# SubTank vs RDA



## FireFly (29/3/15)

Hi Y'all,

So I have mostly been a Tank sort of person, from Kangertech Turbo to my Subtank... Love them...

I procured a 454 Big Block and Magma RDA a week or two ago and a Cartel Boss 26650 Mech.
and for the life of me I am not winning on the Mech with the RDAs...
Mech with Subtank is Awesome! 

So I am putting it down to my lack of skill on Building Coils... As I get Wispy clouds and Tastes K@K
Using Japanese Cotton and 28 Gauge for the coils.

I have tried a single .5 and 1.0 Ohm, no satisfaction...
Tried Dual .5 Ohm, and nada...

So Frustrating as I feel like a newb 

But the Mech and Subtank is awesome... the Mech and the Turbo, not so much.

Just my Coil Building Skills? (Or Lack there of?)


----------



## Silver (29/3/15)

Hi @FireFly 

Dont worry, building coils takes a bit of time
If your first experience is not good, try again

By the way, when I built my first coil on an IGO-L, it was a 1.5 ohm I think, using 28g wire and organic cotton wick. The vape was remarkable compared to my mini Protank2 and stock coil. 

Nowadays, the stock kit is so good that building your own coil may seem like a step backward.
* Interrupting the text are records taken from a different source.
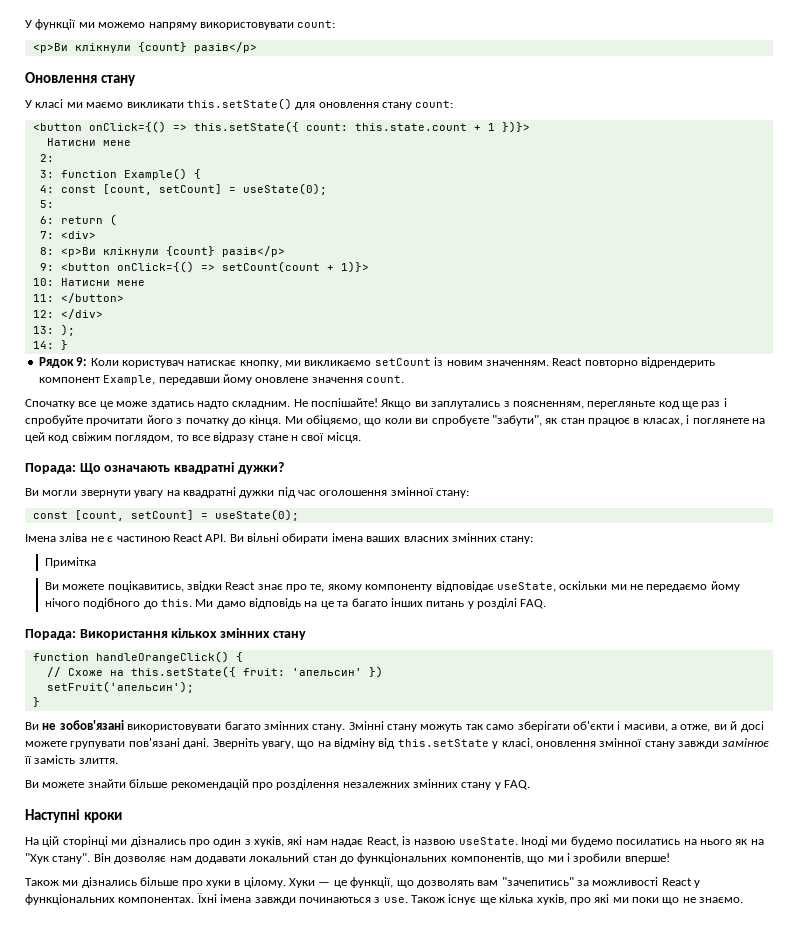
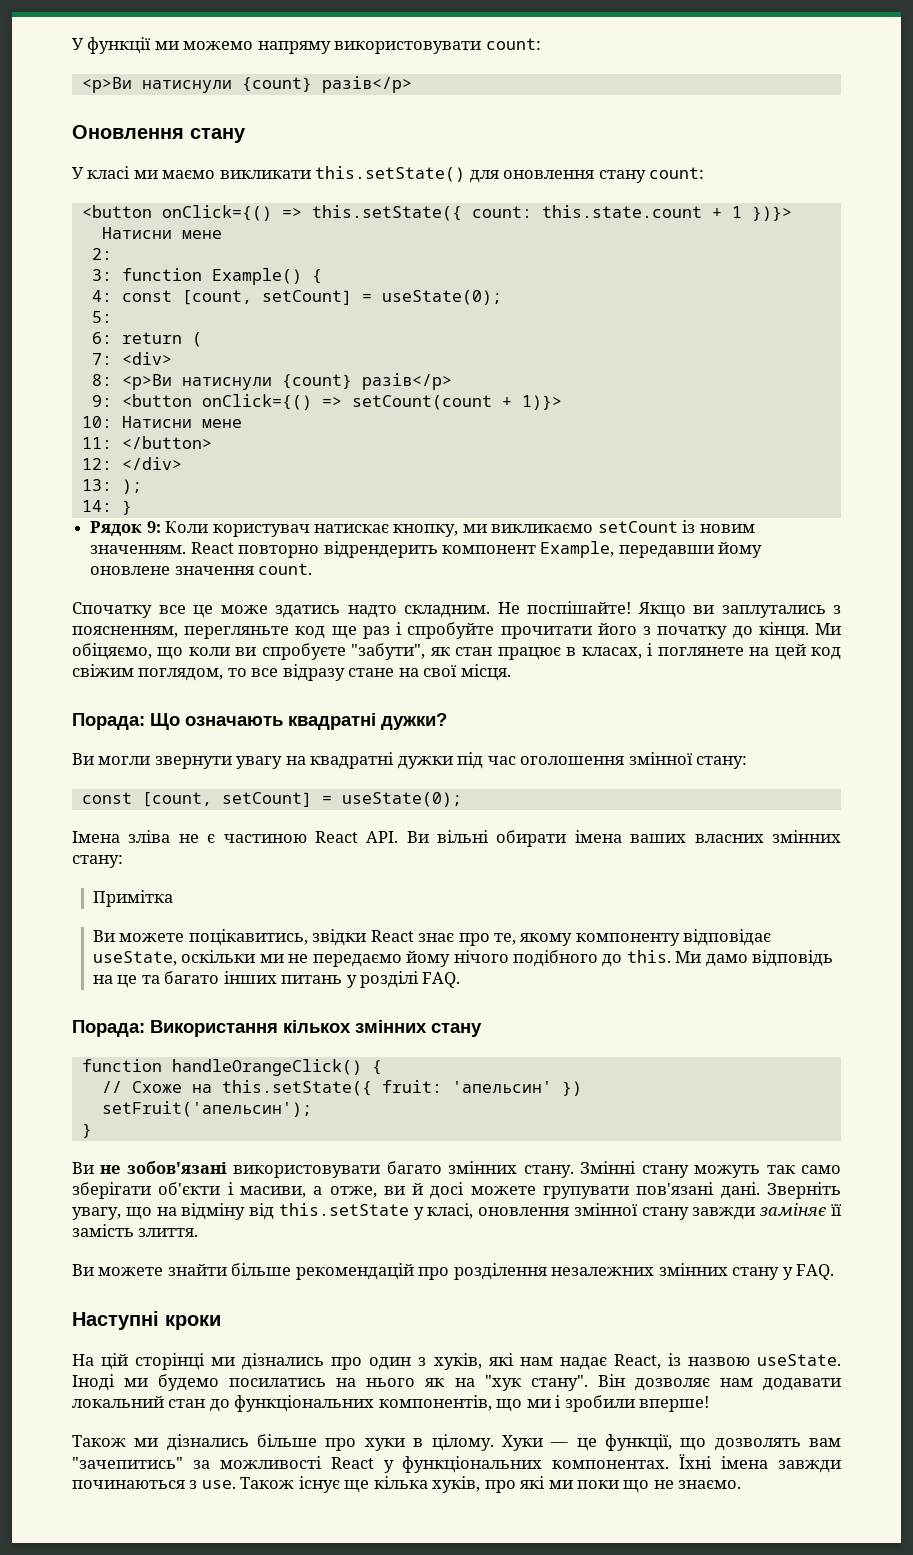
  У функції ми можемо напряму використовувати count:
- <p>Ви клікнули {count} разів</p>
+ <p>Ви натиснули {count} разів</p>
- 8: <p>Ви клікнули {count} разів</p>
+ 8: <p>Ви натиснули {count} разів</p>
- Ми обіцяємо, що коли ви спробуєте "забути", як стан працює в класах, і поглянете на цей код свіжим поглядом, то все відразу стане н свої місця.
+ Ми обіцяємо, що коли ви спробуєте "забути", як стан працює в класах, і поглянете на цей код свіжим поглядом, то все відразу стане на свої місця.
- Зверніть увагу, що на відміну від this.setState у класі, оновлення змінної стану завжди замінює її замість злиття.
+ Зверніть увагу, що на відміну від this.setState у класі, оновлення змінної стану завжди заміняє її замість злиття.
- Іноді ми будемо посилатись на нього як на "Хук стану".
+ Іноді ми будемо посилатись на нього як на "хук стану".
The subtank mini's standard coils are very good actually. 

I am not familiar with the Big Block or the Magma, best to get some advice from peeps who know those atties. Im sure you will get there and experience a better vape in time.

Reactions: Thanks 1


----------



## Juntau (30/3/15)

Hi guys, buddy of mine broke both his subtank nano glass cases! Any1 know where he can get a replacement 


Sent from my iPhone using Tapatalk


----------



## shaunnadan (30/3/15)

@FireFly i have always found the dripper to be alot more flavour and clouds than a tank, the subtank does come close but ive had bigger badder builds on a dripper 

perhaps you have too much wick blocking the airflow?
coil height could be also something to look at ?

Reactions: Thanks 1


----------



## FireFly (30/3/15)

shaunnadan said:


> perhaps you have too much wick blocking the airflow?
> coil height could be also something to look at ?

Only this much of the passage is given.